Top of DATA SHOWN

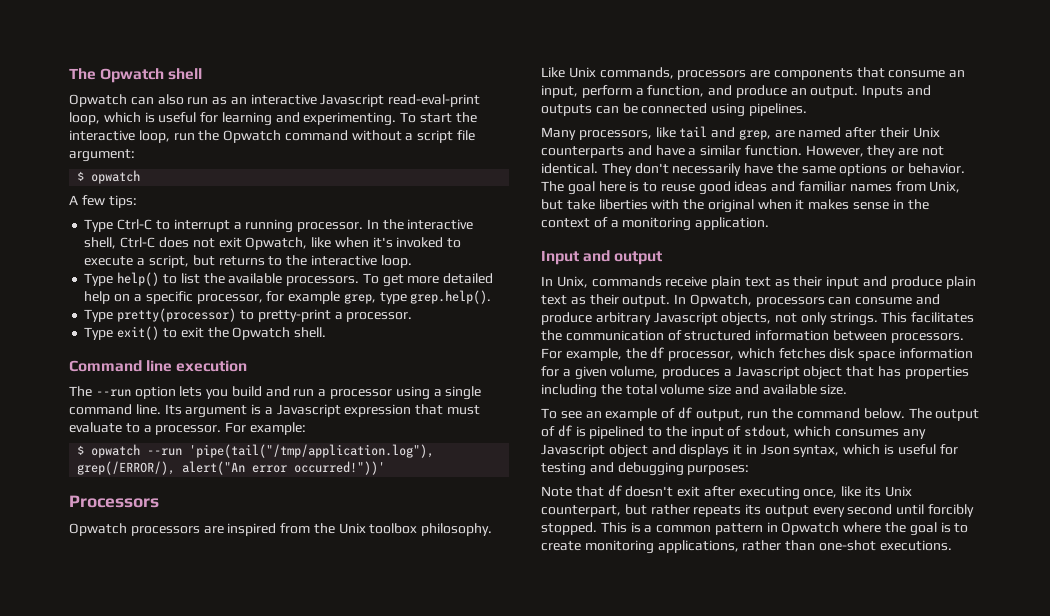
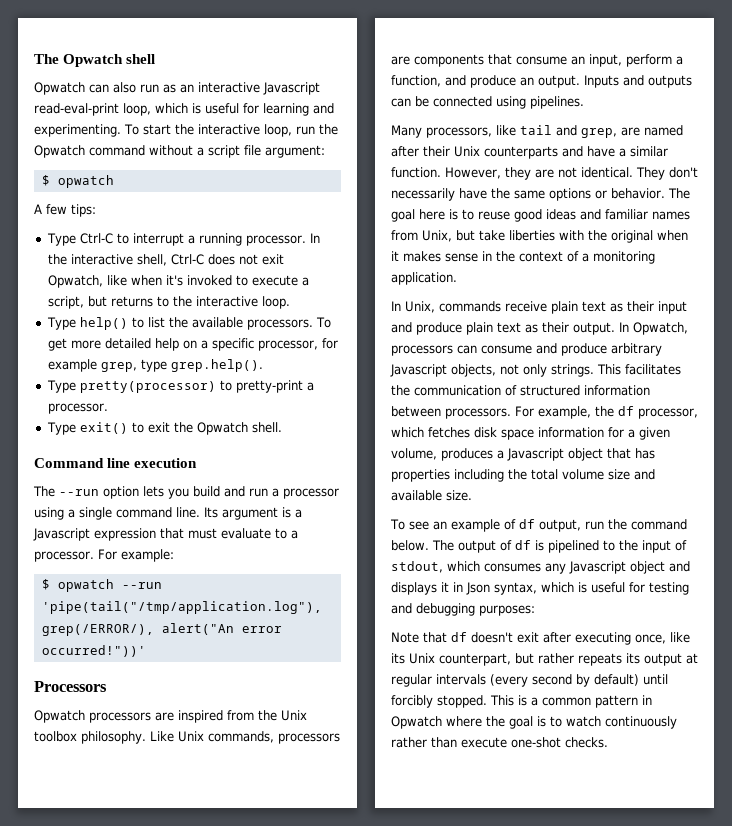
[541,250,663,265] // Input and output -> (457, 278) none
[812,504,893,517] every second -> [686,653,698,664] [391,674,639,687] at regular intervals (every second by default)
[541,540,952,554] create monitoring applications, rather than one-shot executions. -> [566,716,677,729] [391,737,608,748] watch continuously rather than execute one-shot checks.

Bottom of DATA SHOWN
Top of DATA SHOWN

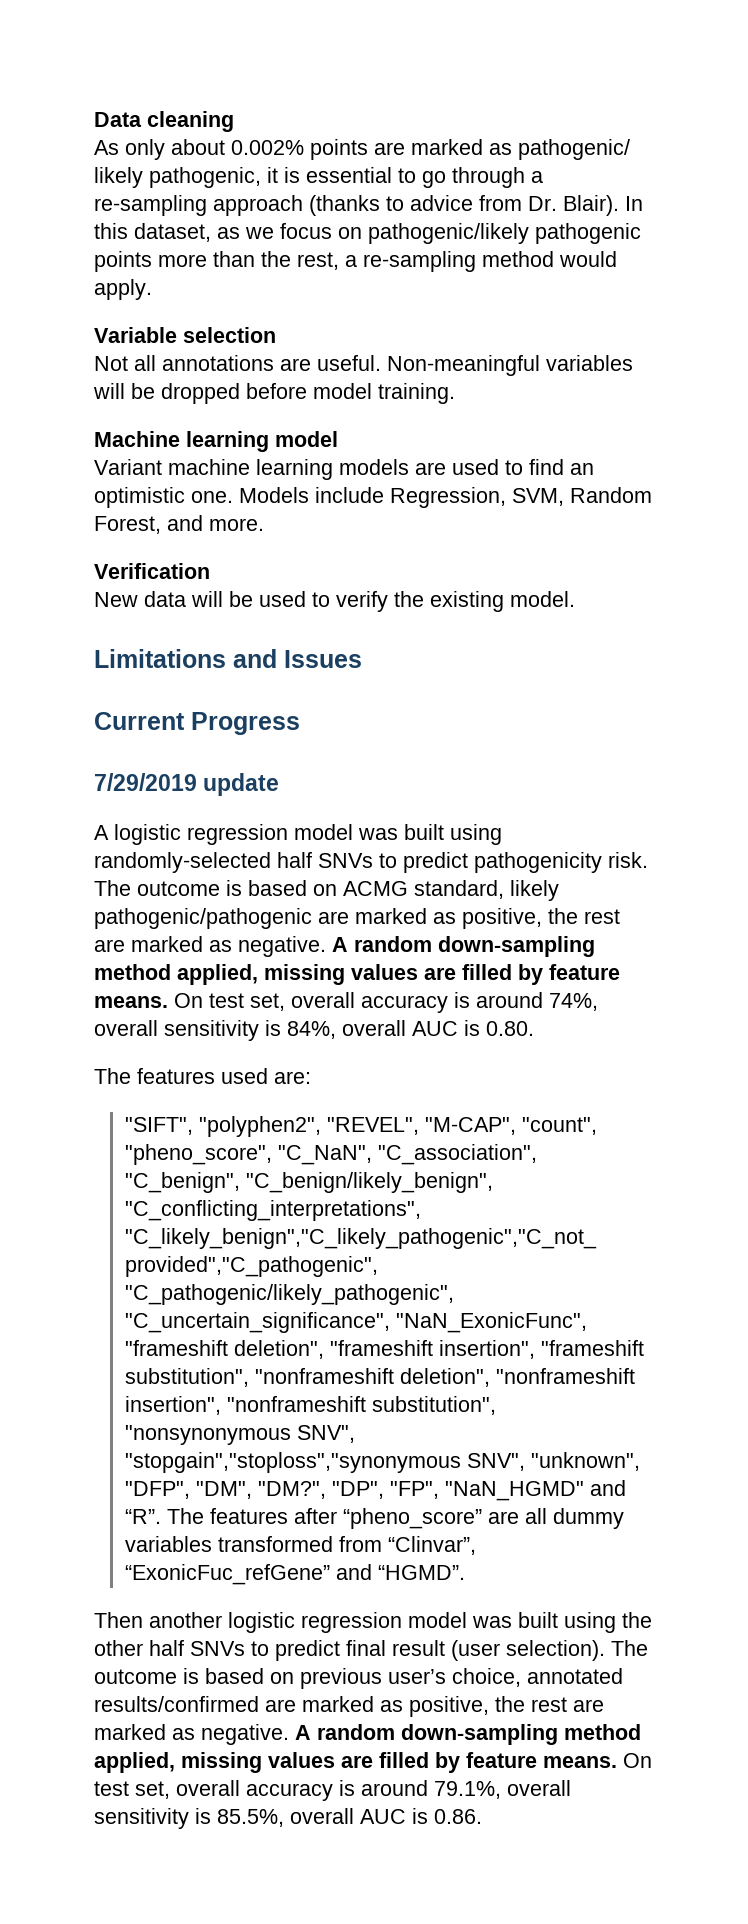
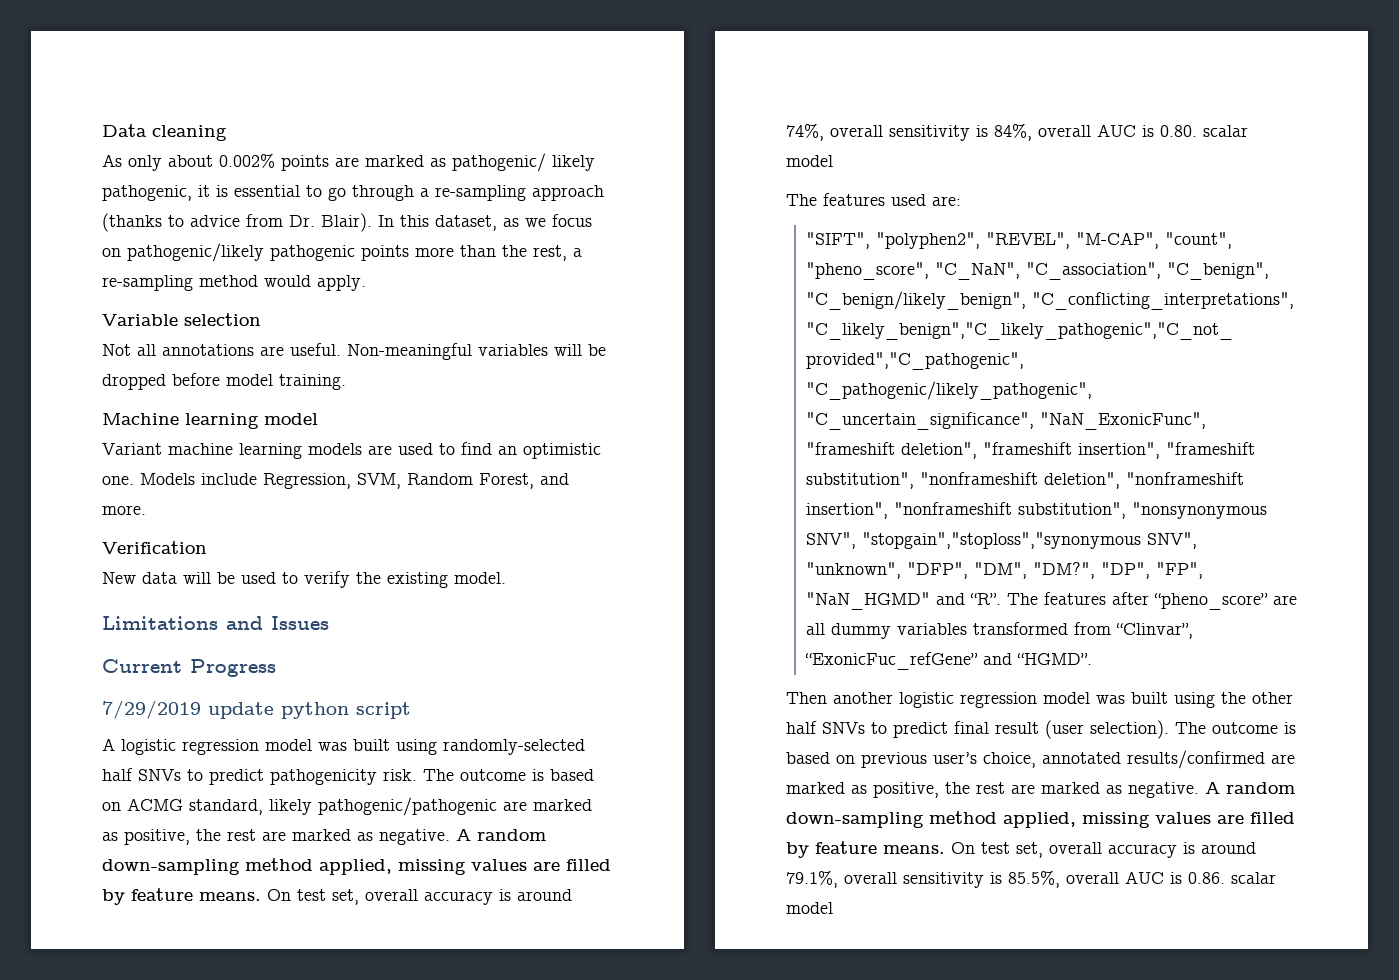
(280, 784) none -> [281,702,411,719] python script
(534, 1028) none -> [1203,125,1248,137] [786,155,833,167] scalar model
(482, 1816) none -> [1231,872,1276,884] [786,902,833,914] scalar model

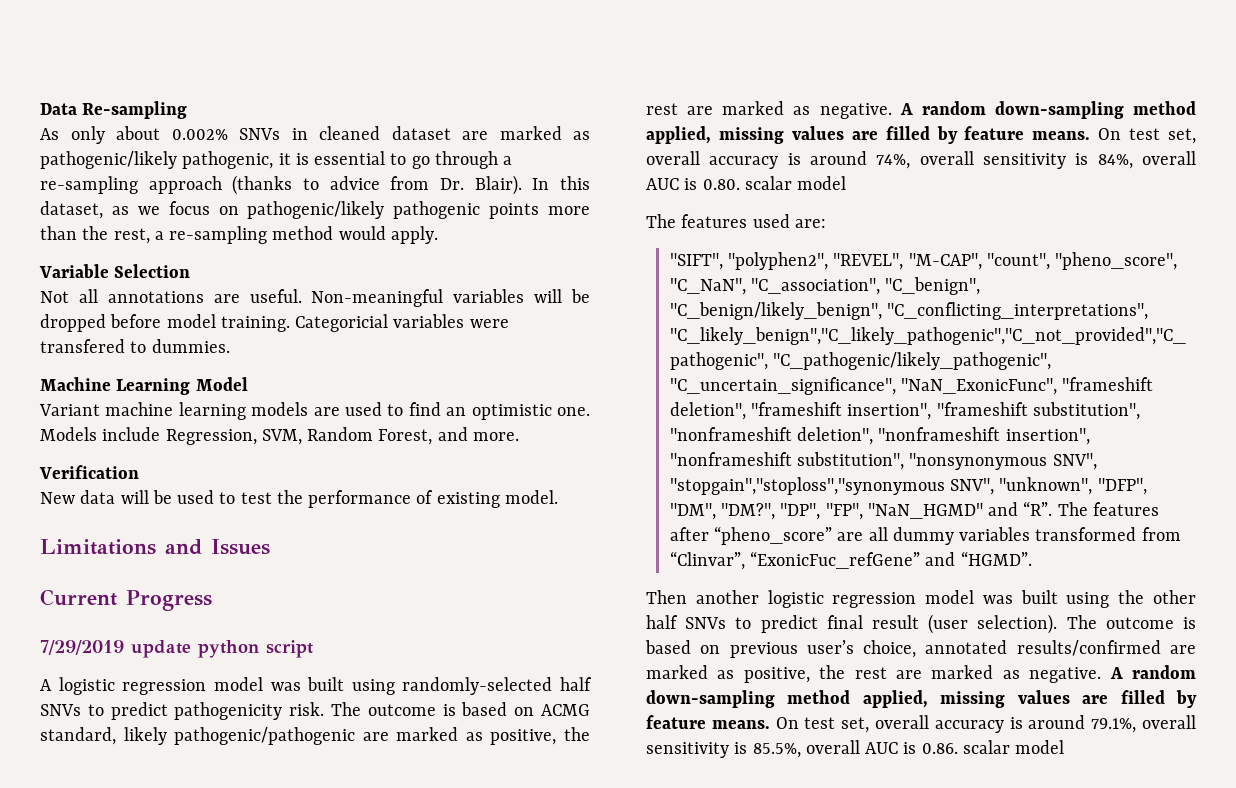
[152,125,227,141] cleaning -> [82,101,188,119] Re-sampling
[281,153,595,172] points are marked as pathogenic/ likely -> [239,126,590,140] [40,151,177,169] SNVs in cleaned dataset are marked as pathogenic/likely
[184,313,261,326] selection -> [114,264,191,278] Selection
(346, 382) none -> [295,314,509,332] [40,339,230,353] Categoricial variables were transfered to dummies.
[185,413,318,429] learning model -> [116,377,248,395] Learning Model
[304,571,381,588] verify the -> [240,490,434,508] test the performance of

Bottom of DATA SHOWN
Top of DATA SHOWN

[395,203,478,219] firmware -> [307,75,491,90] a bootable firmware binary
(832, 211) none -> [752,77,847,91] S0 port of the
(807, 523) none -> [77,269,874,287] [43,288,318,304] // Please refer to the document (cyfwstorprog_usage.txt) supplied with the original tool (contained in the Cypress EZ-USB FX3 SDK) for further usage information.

Bottom of DATA SHOWN

▸ WHAT IS NEEDED:
Copy only the lines above from the one containing "(482, 1816) none" through the one containing "[304,571,381,588] verify the", both included. Leave out the pictures.

▸ FINISHED TASK:
(482, 1816) none -> [1231,872,1276,884] [786,902,833,914] scalar model

[152,125,227,141] cleaning -> [82,101,188,119] Re-sampling
[281,153,595,172] points are marked as pathogenic/ likely -> [239,126,590,140] [40,151,177,169] SNVs in cleaned dataset are marked as pathogenic/likely
[184,313,261,326] selection -> [114,264,191,278] Selection
(346, 382) none -> [295,314,509,332] [40,339,230,353] Categoricial variables were transfered to dummies.
[185,413,318,429] learning model -> [116,377,248,395] Learning Model
[304,571,381,588] verify the -> [240,490,434,508] test the performance of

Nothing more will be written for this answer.